INFORMATION GIVEN.
--- START ---
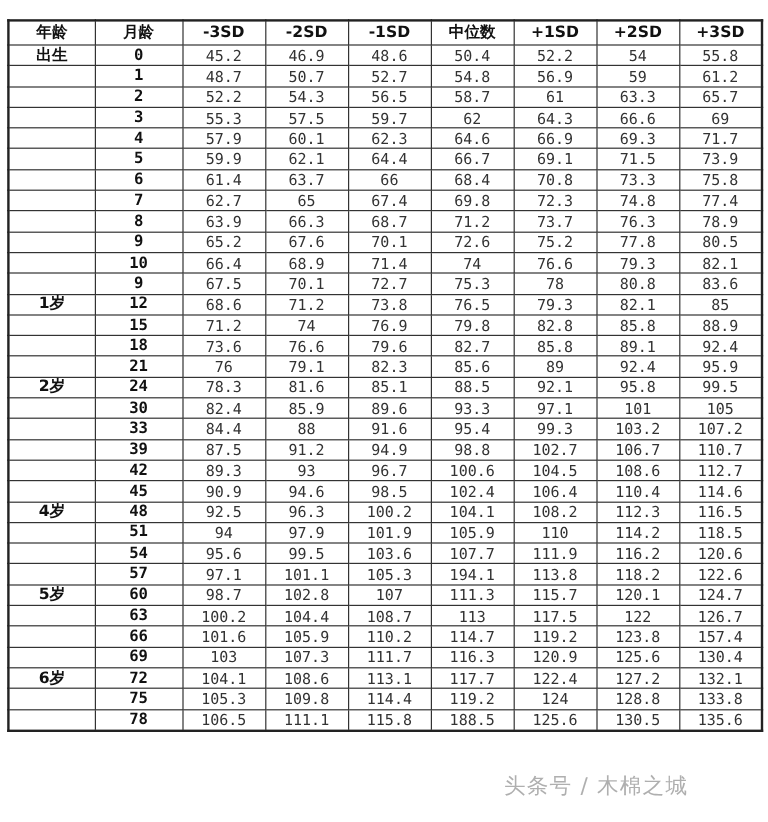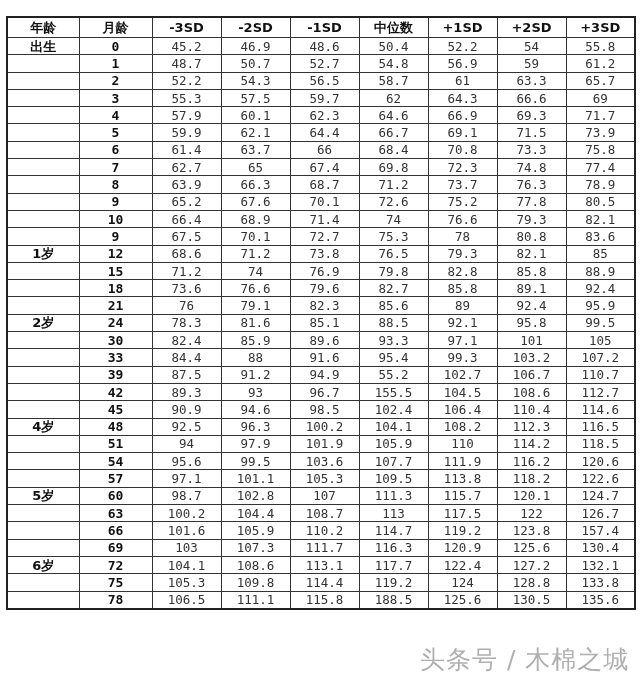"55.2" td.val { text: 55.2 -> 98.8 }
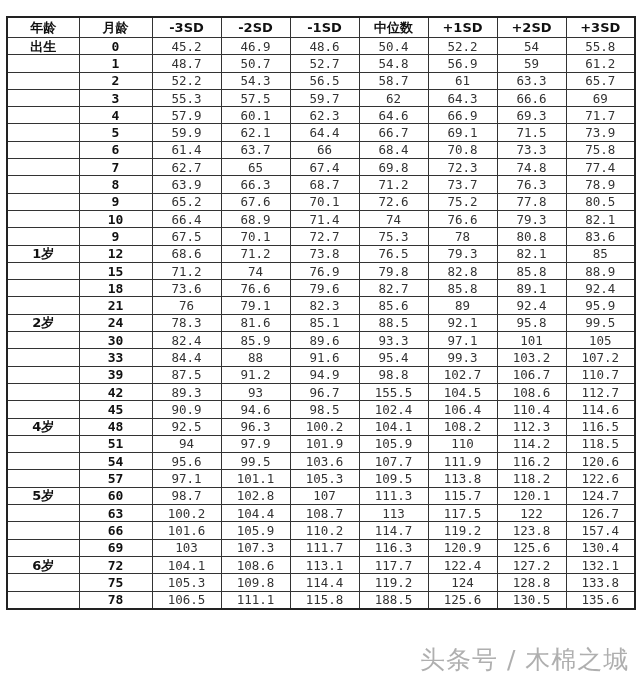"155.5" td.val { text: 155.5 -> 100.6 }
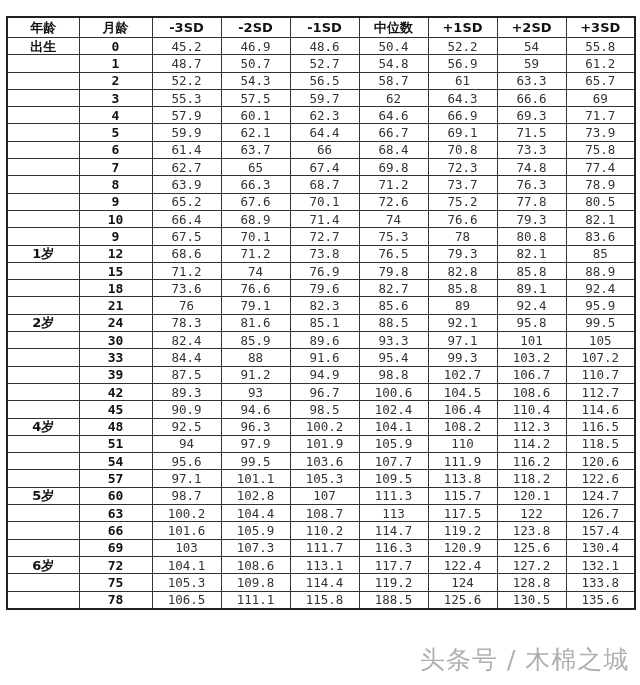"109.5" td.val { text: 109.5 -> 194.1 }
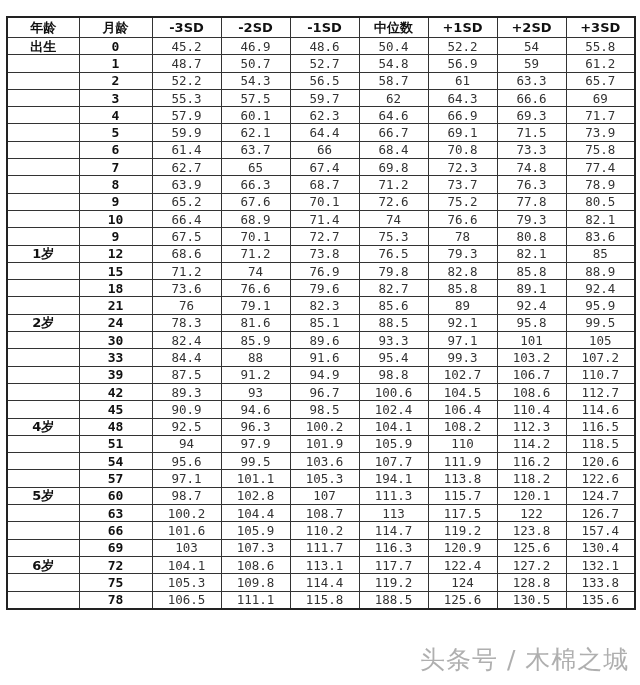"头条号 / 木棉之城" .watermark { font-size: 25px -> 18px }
--- END ---
--- START ---
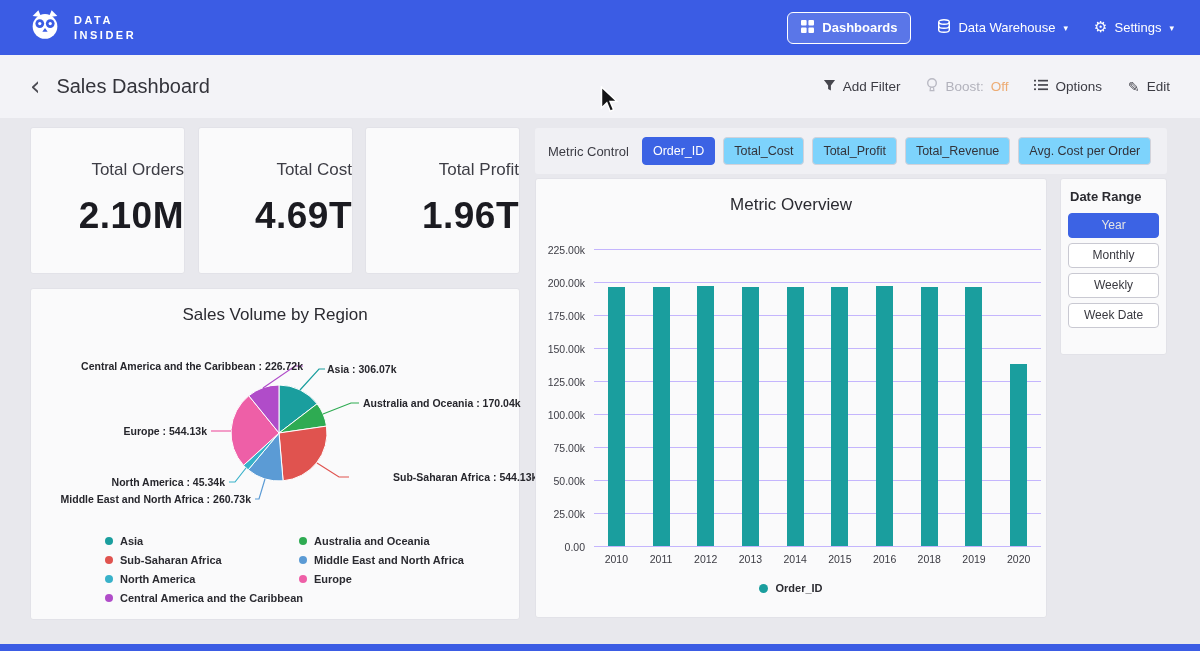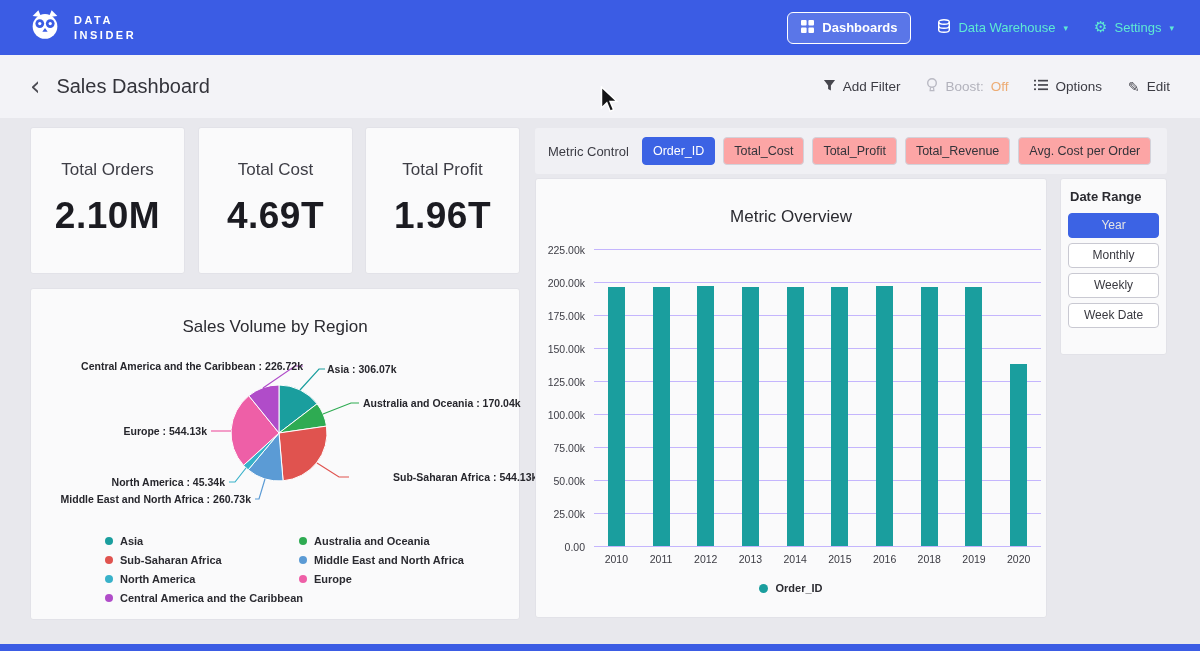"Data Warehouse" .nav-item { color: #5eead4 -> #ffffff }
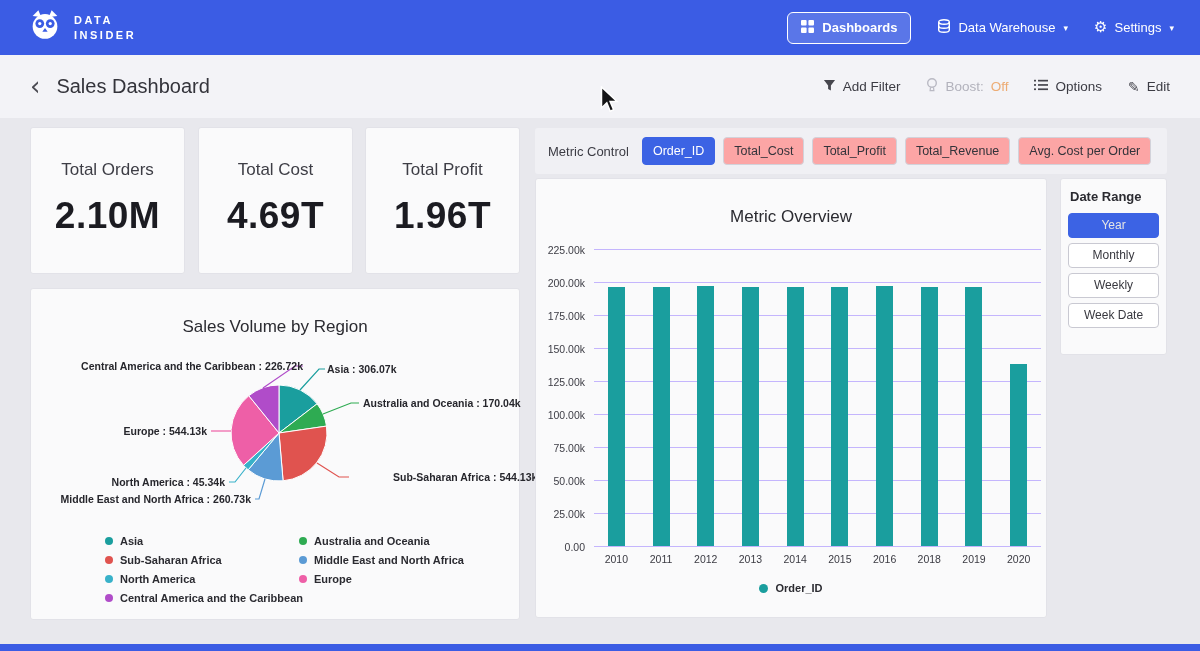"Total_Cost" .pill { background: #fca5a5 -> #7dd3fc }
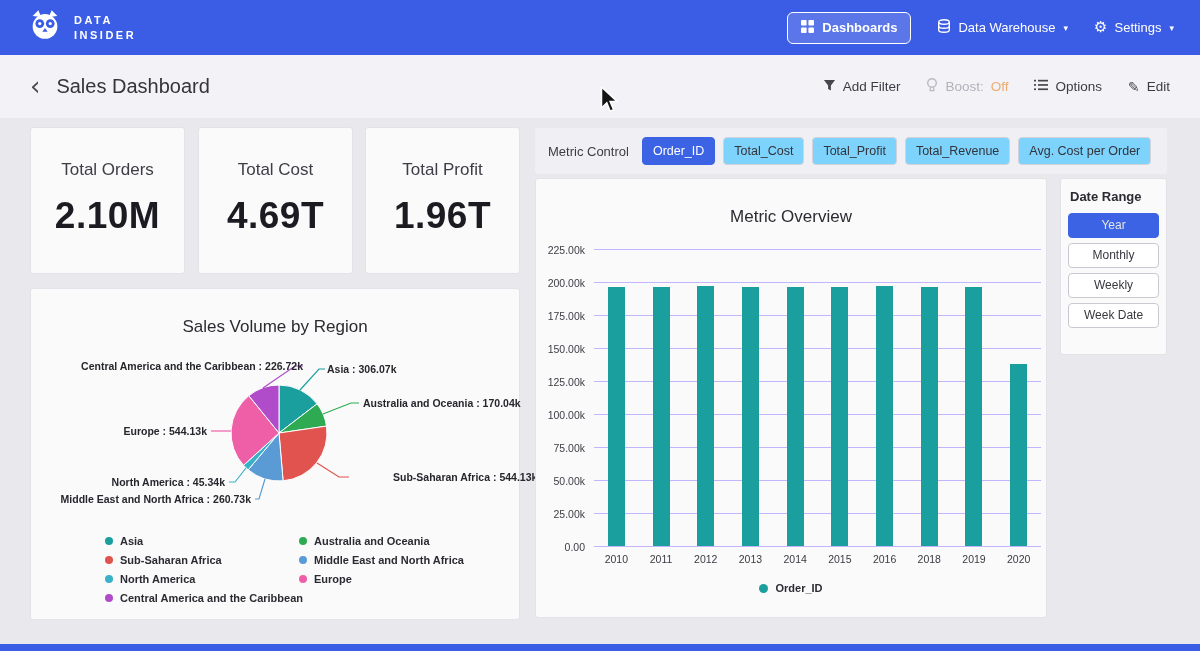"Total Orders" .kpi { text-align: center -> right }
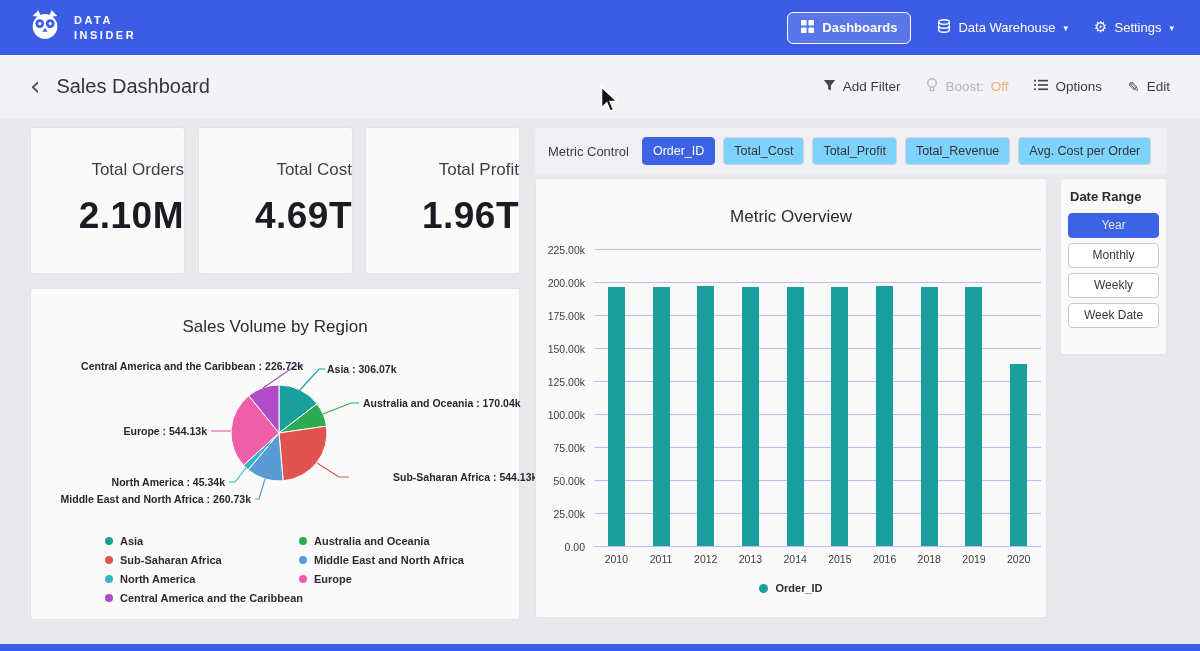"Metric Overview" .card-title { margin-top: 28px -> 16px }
--- END ---
Start with the line with "text: 55.2 ->" in the listing above and stop after the line with "font-size: 25px ->". Write out exactly the lines in that stretch and no others, without pictures.

"55.2" td.val { text: 55.2 -> 98.8 }
"155.5" td.val { text: 155.5 -> 100.6 }
"109.5" td.val { text: 109.5 -> 194.1 }
"头条号 / 木棉之城" .watermark { font-size: 25px -> 18px }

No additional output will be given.